Data for processing Block Start

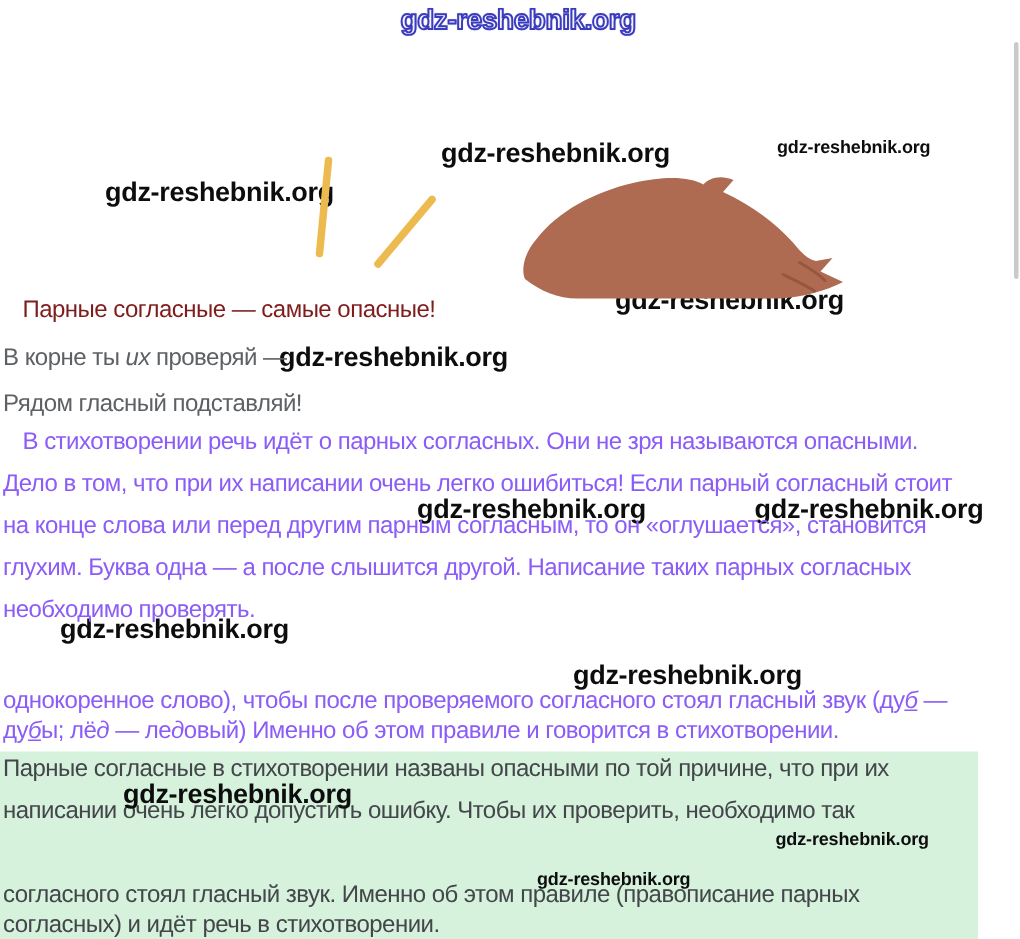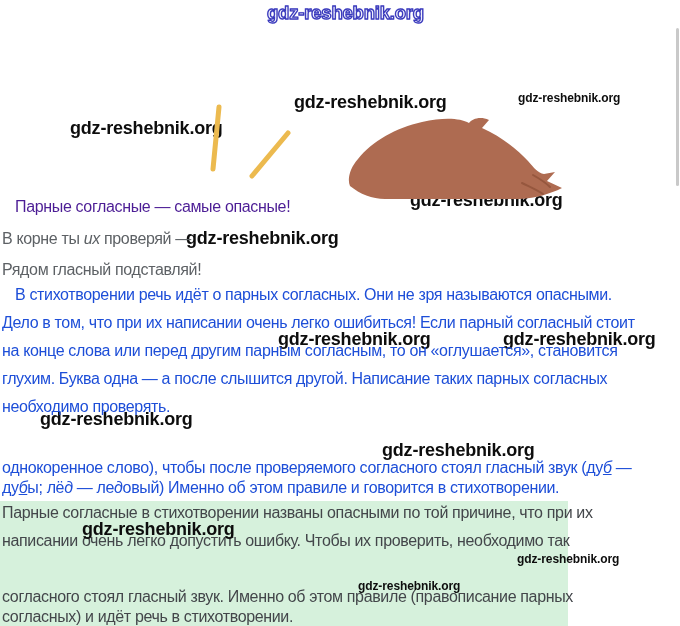--- a/index.html
+++ b/index.html
@@ -3,40 +3,40 @@
 <meta charset="utf-8">
 <style>
   html,body { margin:0; padding:0; background:#ffffff; }
   .page {
     position:relative; width:680px; height:626px; background:#ffffff;
     overflow:hidden; font-family:"Liberation Sans", sans-serif;
   }
   
   .txt {
     position:absolute; white-space:nowrap; line-height:1.2;
-    font-size:16px; letter-spacing:-0.35px; color:#1d4ed8;
+    font-size:16px; letter-spacing:-0.35px; color:#8b5cf6;
   }
-  .poem-head { color:#4c1d95; }
+  .poem-head { color:#7f1d1d; }
   .poem-line { color:#5d6165; }
   .seg-i  { font-style:italic; }
   .seg-iu { font-style:italic; text-decoration:underline; }
   
   .wm {
     position:absolute; white-space:nowrap; color:#0d0d0d;
     font-weight:600; font-size:18px; letter-spacing:-0.2px; line-height:1;
   }
   .wm-sm { font-size:12px; font-weight:600; letter-spacing:-0.1px; }
   .wm-blue {
     font-weight:700; font-size:18.5px; color:#f2f3fc;
     -webkit-text-stroke:1.3px #3b3bbd;
     text-shadow:0 0 1px #3b3bbd, 0 0 1px #3b3bbd;
   }
   
   .answer-block {
-    position:absolute; left:0; top:501px; width:568px; height:125px;
+    position:absolute; left:0; top:501px; width:652px; height:125px;
     background:#d6f1dc;
   }
   .answer-block .txt { color:#43464a; }
   
   .illu { position:absolute; left:200px; top:95px; width:370px; height:110px; }
   
   .scrollbar {
     position:absolute; left:676px; top:28px; width:3px; height:158px;
     background:#c9c9c9; border-radius:2px;
   }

Data for processing Block End

■ **Task item**:
Each line, starting with the one containing "position:absolute; white-space:nowrap; line-height:1.2;" and ending with the last line of the records above, should be reproduced exactly.

■ **Solution to this problem**:
     position:absolute; white-space:nowrap; line-height:1.2;
-    font-size:16px; letter-spacing:-0.35px; color:#1d4ed8;
+    font-size:16px; letter-spacing:-0.35px; color:#8b5cf6;
   }
-  .poem-head { color:#4c1d95; }
+  .poem-head { color:#7f1d1d; }
   .poem-line { color:#5d6165; }
   .seg-i  { font-style:italic; }
   .seg-iu { font-style:italic; text-decoration:underline; }
   
   .wm {
     position:absolute; white-space:nowrap; color:#0d0d0d;
     font-weight:600; font-size:18px; letter-spacing:-0.2px; line-height:1;
   }
   .wm-sm { font-size:12px; font-weight:600; letter-spacing:-0.1px; }
   .wm-blue {
     font-weight:700; font-size:18.5px; color:#f2f3fc;
     -webkit-text-stroke:1.3px #3b3bbd;
     text-shadow:0 0 1px #3b3bbd, 0 0 1px #3b3bbd;
   }
   
   .answer-block {
-    position:absolute; left:0; top:501px; width:568px; height:125px;
+    position:absolute; left:0; top:501px; width:652px; height:125px;
     background:#d6f1dc;
   }
   .answer-block .txt { color:#43464a; }
   
   .illu { position:absolute; left:200px; top:95px; width:370px; height:110px; }
   
   .scrollbar {
     position:absolute; left:676px; top:28px; width:3px; height:158px;
     background:#c9c9c9; border-radius:2px;
   }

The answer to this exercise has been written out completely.